Unlike other summonses, this one does not take place outside proceedings but rather within their precise framework. It is a direct response to the denial of justice defined in article L.141-3 of the Code of Judicial Organisation as the situation where "judges refuse to respond to requests or neglect to judge cases that are ready and in the right state to be judged".
The practice has deserted it in recent years. Why not? Probably for fear of offending the judge. Yet it is still enshrined in article 366-9 of the Code of Civil Procedure.
A limited but strategic scope
The recipients specified in the legislation
The summons to judge can only be sent to courts composed of lay judges:
- Industrial tribunal (Civ. 1re, 3 July 1990)
- Commercial court (Civ. 1re, 19 November 1985)
- Joint rural leases tribunal
For professional magistrates, the remedy is an action against the State for defective operation of the public justice service (art. L.141-1 of the COJ).
Untapped potential applications
However, there is nothing to prevent a summons being served on a professional magistrate. Without authorising the taking of sides, it could:
- Apply psychological pressure
- Providing evidence for an action against the State
- Demonstrating the existence of a denial of justice
Rigorous formalities
Mandatory double summons
The originality of this summons lies in the fact that it must be repeated. Article 366-9 of the CPC requires it to be "repeated after a period of eight days". If it is not served a second time, the third-party proceedings become inadmissible.
An indirect meaning
Another special feature is that, unlike conventional summonses, this one is not delivered directly to the addressee. It must be "delivered by a bailiff to the court registry", which will forward it to the judge.
This rule protects the judge while giving internal publicity to the denial of justice.
The summons can be targeted:
- A named judge
- One bedroom
- The entire jurisdiction
Significant legal effects
Psychological effects
The summons to judge deploys a triple pressure mechanism on its addressee:
- The threat of civil liability through taking sides
- The risk of disciplinary action for breach of duty (art. L.724-1 C.com, L.1442-13 C.trav)
- The possibility of disqualification, in particular for industrial tribunal members (L.1442-12 C.trav)
Condition for admissibility of the statement of defence
The main effect remains procedural: without this double summons, the action for denial of justice becomes inadmissible.
If the judge does not comply with one of the summonses when handing down his decision, the summons loses its purpose.

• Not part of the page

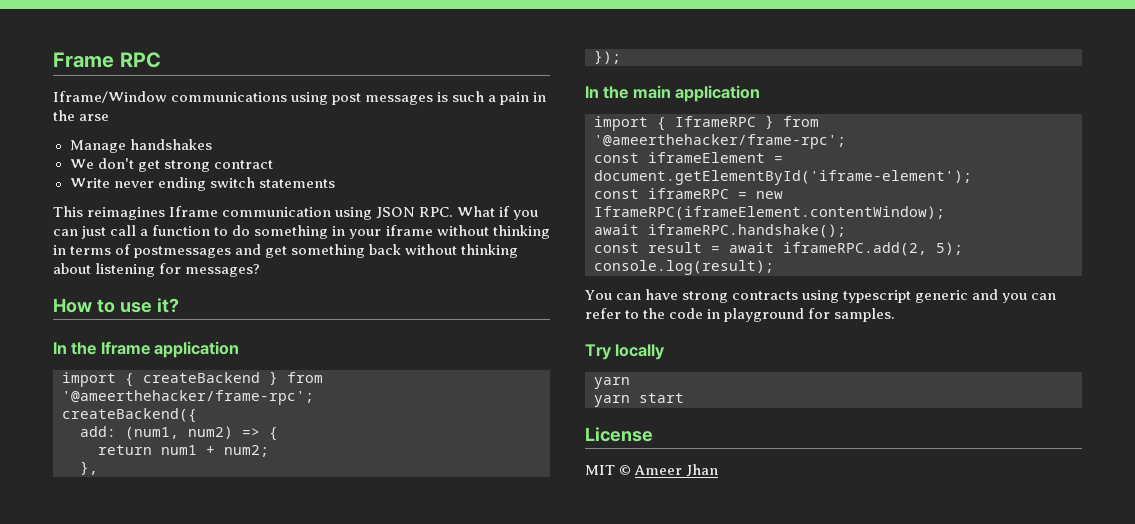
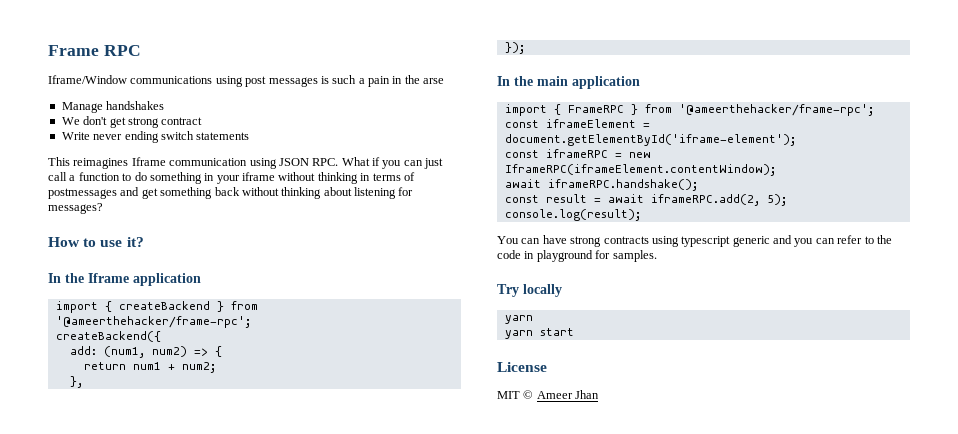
- import { IframeRPC } from '@ameerthehacker/frame-rpc';
+ import { FrameRPC } from '@ameerthehacker/frame-rpc';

Impact on the lapse of proceedings
Although the case law remains uncertain, the first summons may interrupt the two-year limitation period. It demonstrates "the desire to give impetus to the proceedings" (Civ. 2e, 2 June 2016) and to "move the dispute towards its resolution" (Com. 3 Oct. 2018).
At a time when legal deadlines are getting longer, this procedure deserves to be rediscovered. It confronts the judge with his responsibilities without exposing him to unjustified actions.
Don't be helpless in the face of prolonged legal silence. Our firm will analyse your situation to determine whether this recourse is appropriate. Contact us for an initial assessment of your case.
Sources
- Laher, R. (2020). Repertory of civil procedure - SummonsSection 3 - Summons to judgment, §§ 55-69.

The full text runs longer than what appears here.